### WHAT YOU ARE ASKED TO DO
An exact copy is needed of the lines in the entries below from the line with "font-weight: normal ->" up to and including the line with "background: #0ea5e9 ->", and of nothing else. Leave the pictures out.

### RECORDS FOR THE EXERCISE
---+---

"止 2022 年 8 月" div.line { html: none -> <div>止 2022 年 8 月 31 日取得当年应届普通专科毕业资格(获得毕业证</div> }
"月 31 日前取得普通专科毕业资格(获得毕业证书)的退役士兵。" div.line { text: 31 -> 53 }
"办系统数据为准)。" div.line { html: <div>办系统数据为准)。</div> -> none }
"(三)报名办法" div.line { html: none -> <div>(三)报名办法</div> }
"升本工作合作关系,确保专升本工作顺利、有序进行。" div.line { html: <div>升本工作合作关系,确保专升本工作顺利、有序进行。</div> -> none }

---+---

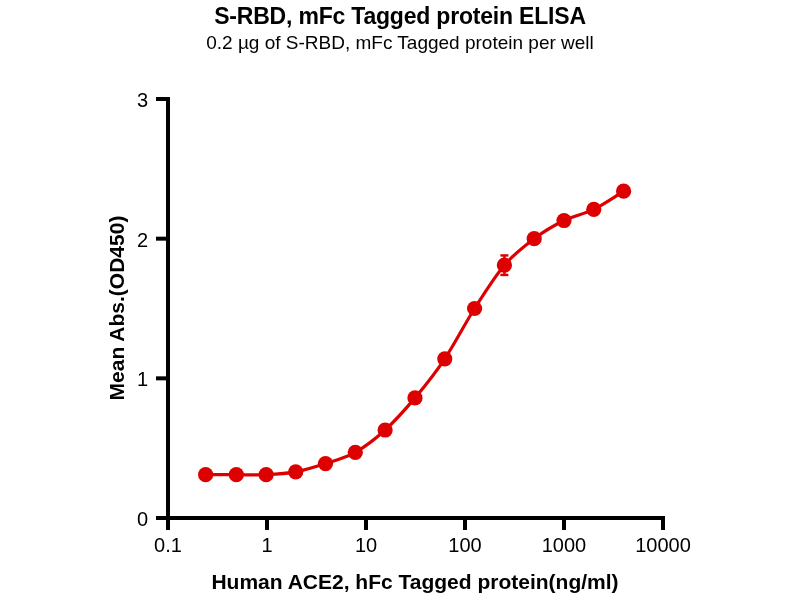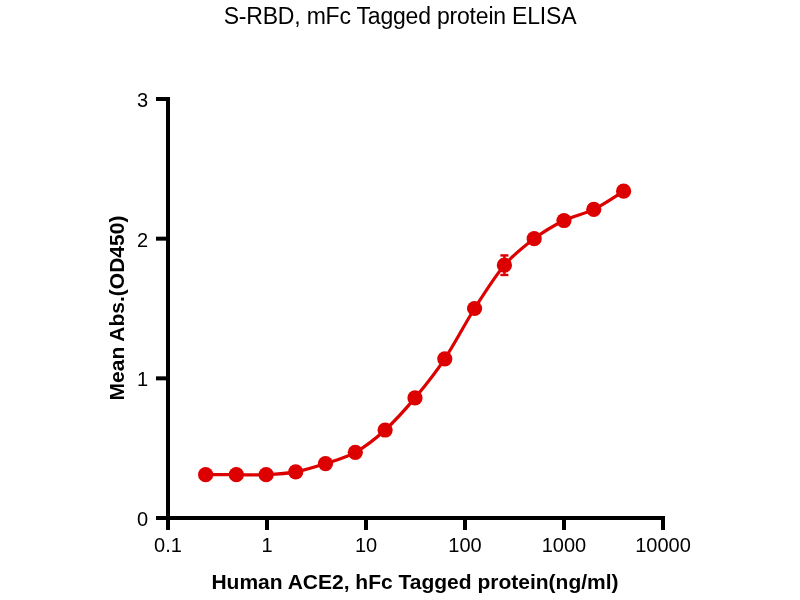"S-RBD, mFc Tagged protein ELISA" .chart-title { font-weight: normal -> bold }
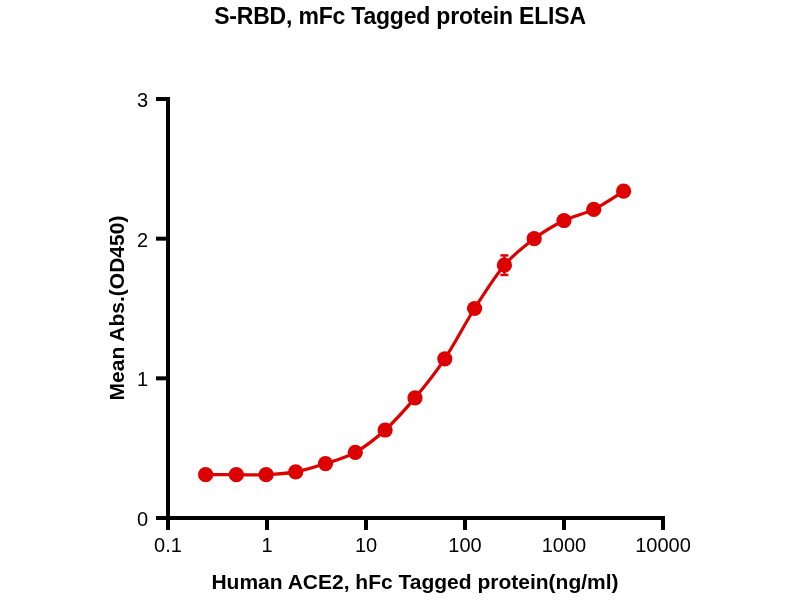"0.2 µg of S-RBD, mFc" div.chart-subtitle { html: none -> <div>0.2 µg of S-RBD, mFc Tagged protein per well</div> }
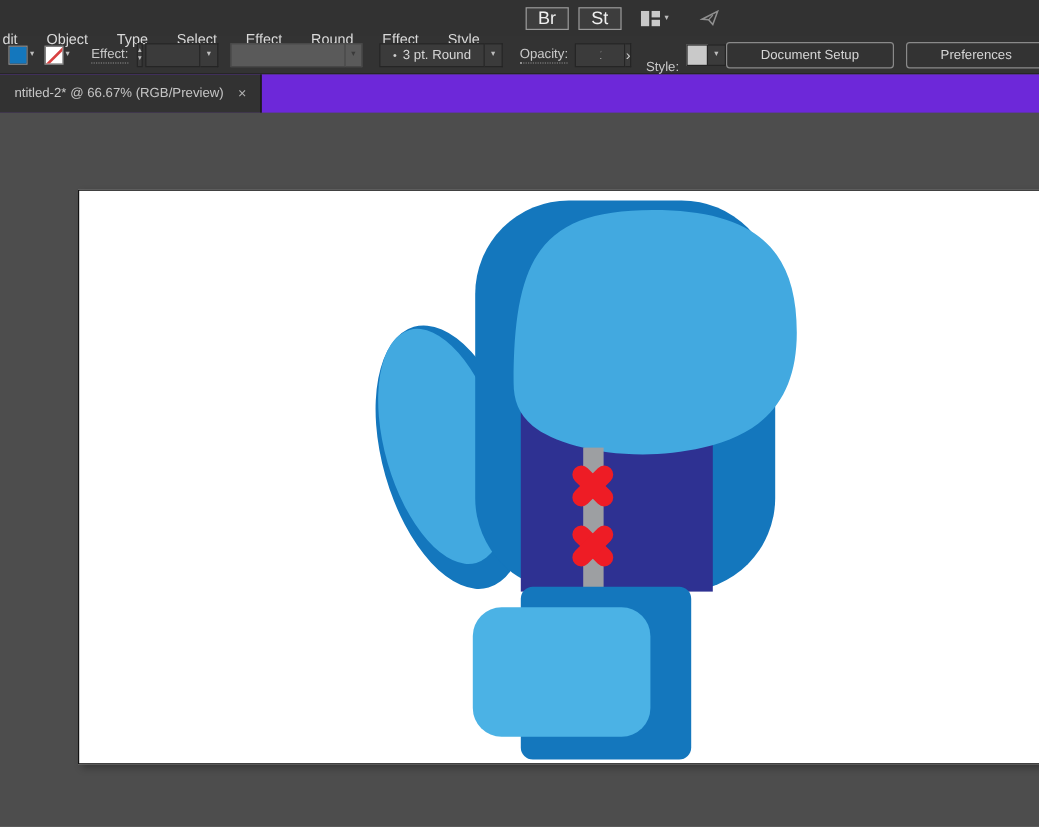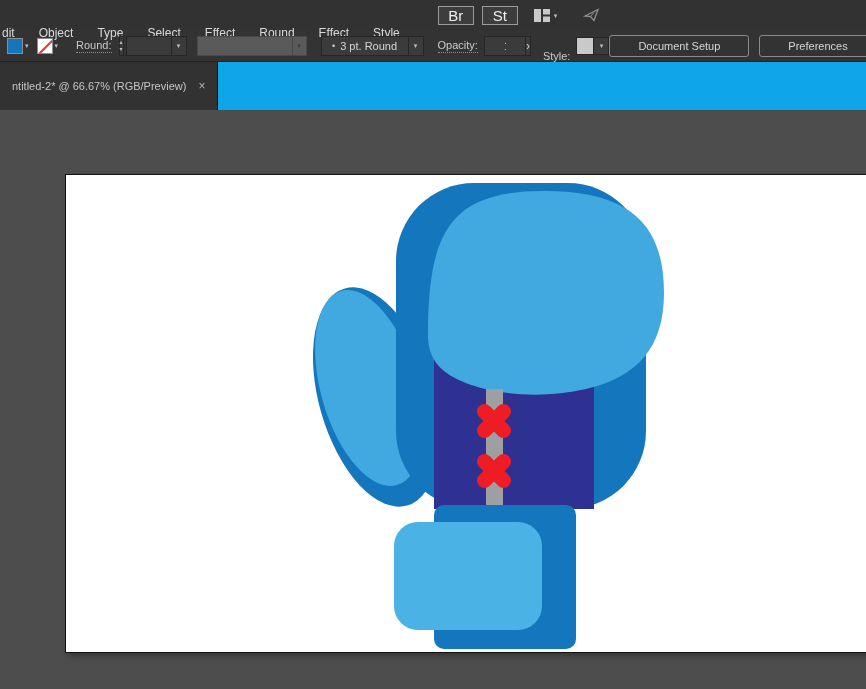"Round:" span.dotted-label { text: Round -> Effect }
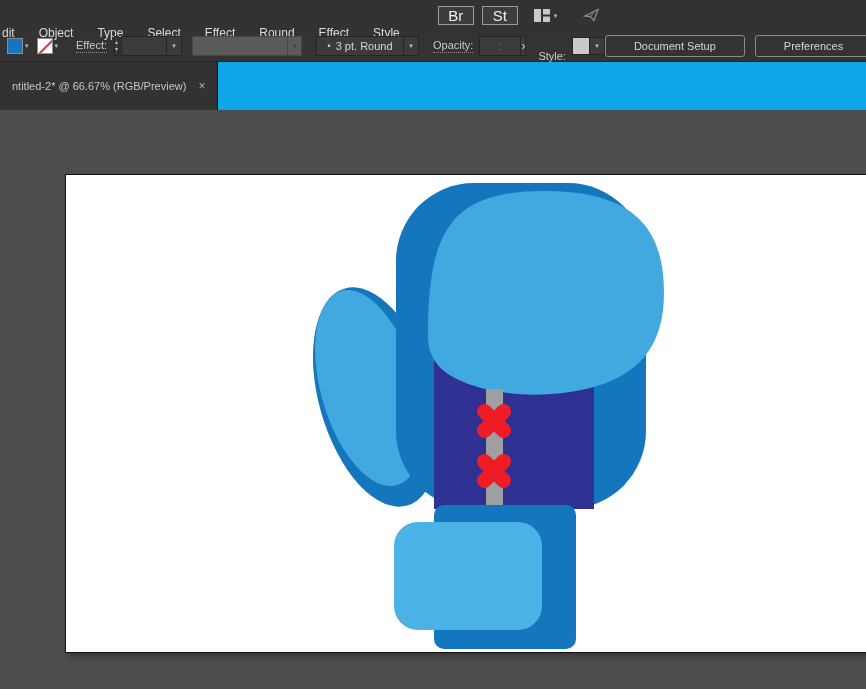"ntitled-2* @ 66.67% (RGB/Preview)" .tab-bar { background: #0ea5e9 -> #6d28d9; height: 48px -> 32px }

---+---

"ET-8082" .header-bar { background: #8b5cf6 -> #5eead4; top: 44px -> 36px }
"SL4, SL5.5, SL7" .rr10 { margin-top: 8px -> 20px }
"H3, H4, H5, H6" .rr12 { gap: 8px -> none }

---+---

### ANSWER FOR THIS EXERCISE
"S-RBD, mFc Tagged protein ELISA" .chart-title { font-weight: normal -> bold }
"0.2 µg of S-RBD, mFc" div.chart-subtitle { html: none -> <div>0.2 µg of S-RBD, mFc Tagged protein per well</div> }
"Round:" span.dotted-label { text: Round -> Effect }
"ntitled-2* @ 66.67% (RGB/Preview)" .tab-bar { background: #0ea5e9 -> #6d28d9; height: 48px -> 32px }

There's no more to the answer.